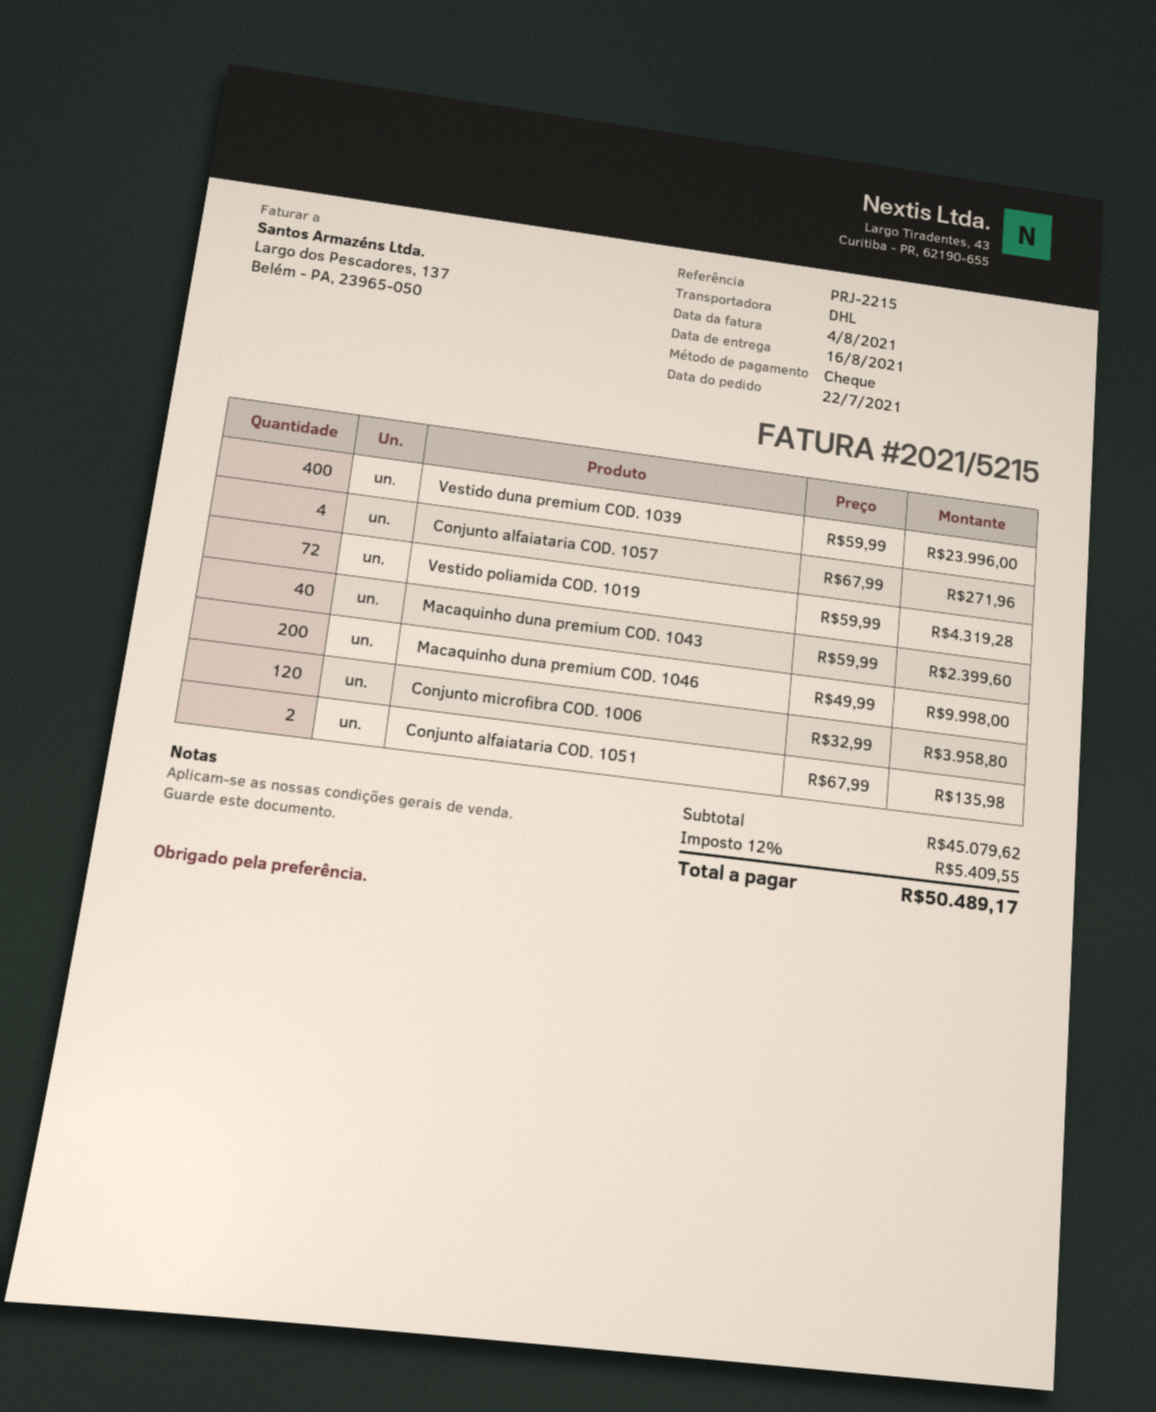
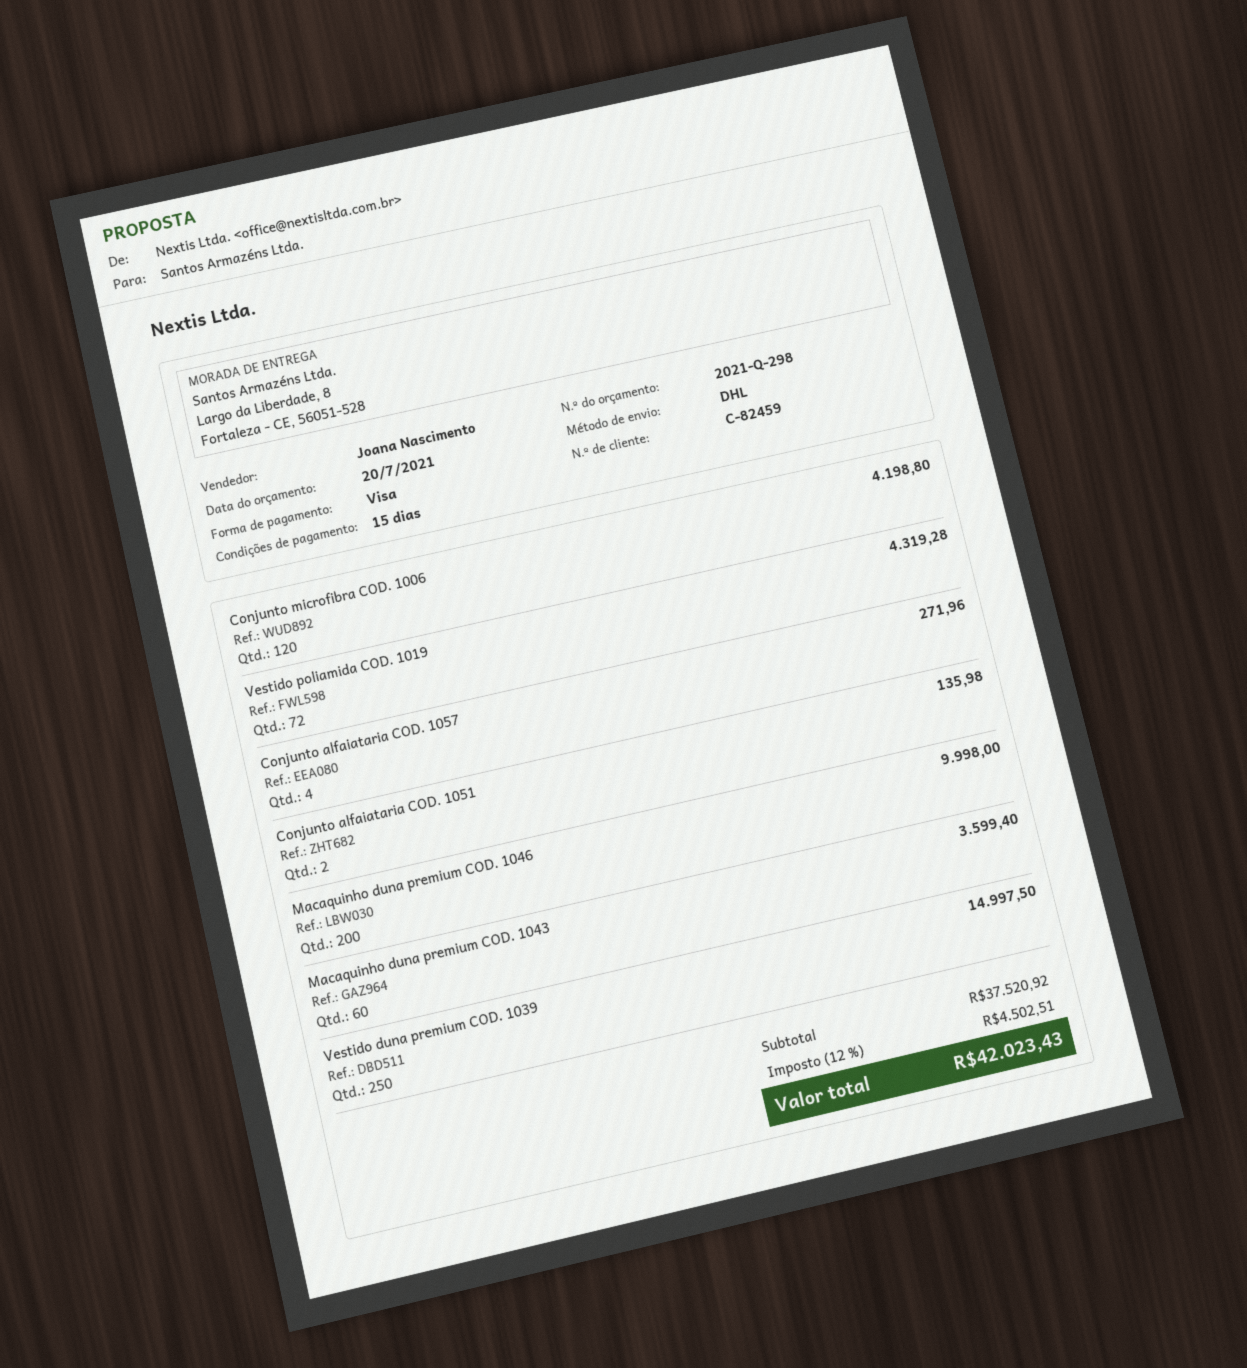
payment method: cheque -> Visa
Vestido duna premium COD. 1039: 400 for 23996.00 -> 250 for 14997.50
Macaquinho duna premium COD. 1043: 40 for 2399.60 -> 60 for 3599.40
Conjunto microfibra COD. 1006: 120 for 3958.80 -> 120 for 4198.80
subtotal: 45079.62 -> 37520.92
tax: 12% = 5409.55 -> 12% = 4502.51
total: 50489.17 -> 42023.43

- _Exercise directions_
Please transcribe all of the entries exactly and omit any picture they hold.

- _Answer section_
payment method: cheque -> Visa
Vestido duna premium COD. 1039: 400 for 23996.00 -> 250 for 14997.50
Macaquinho duna premium COD. 1043: 40 for 2399.60 -> 60 for 3599.40
Conjunto microfibra COD. 1006: 120 for 3958.80 -> 120 for 4198.80
subtotal: 45079.62 -> 37520.92
tax: 12% = 5409.55 -> 12% = 4502.51
total: 50489.17 -> 42023.43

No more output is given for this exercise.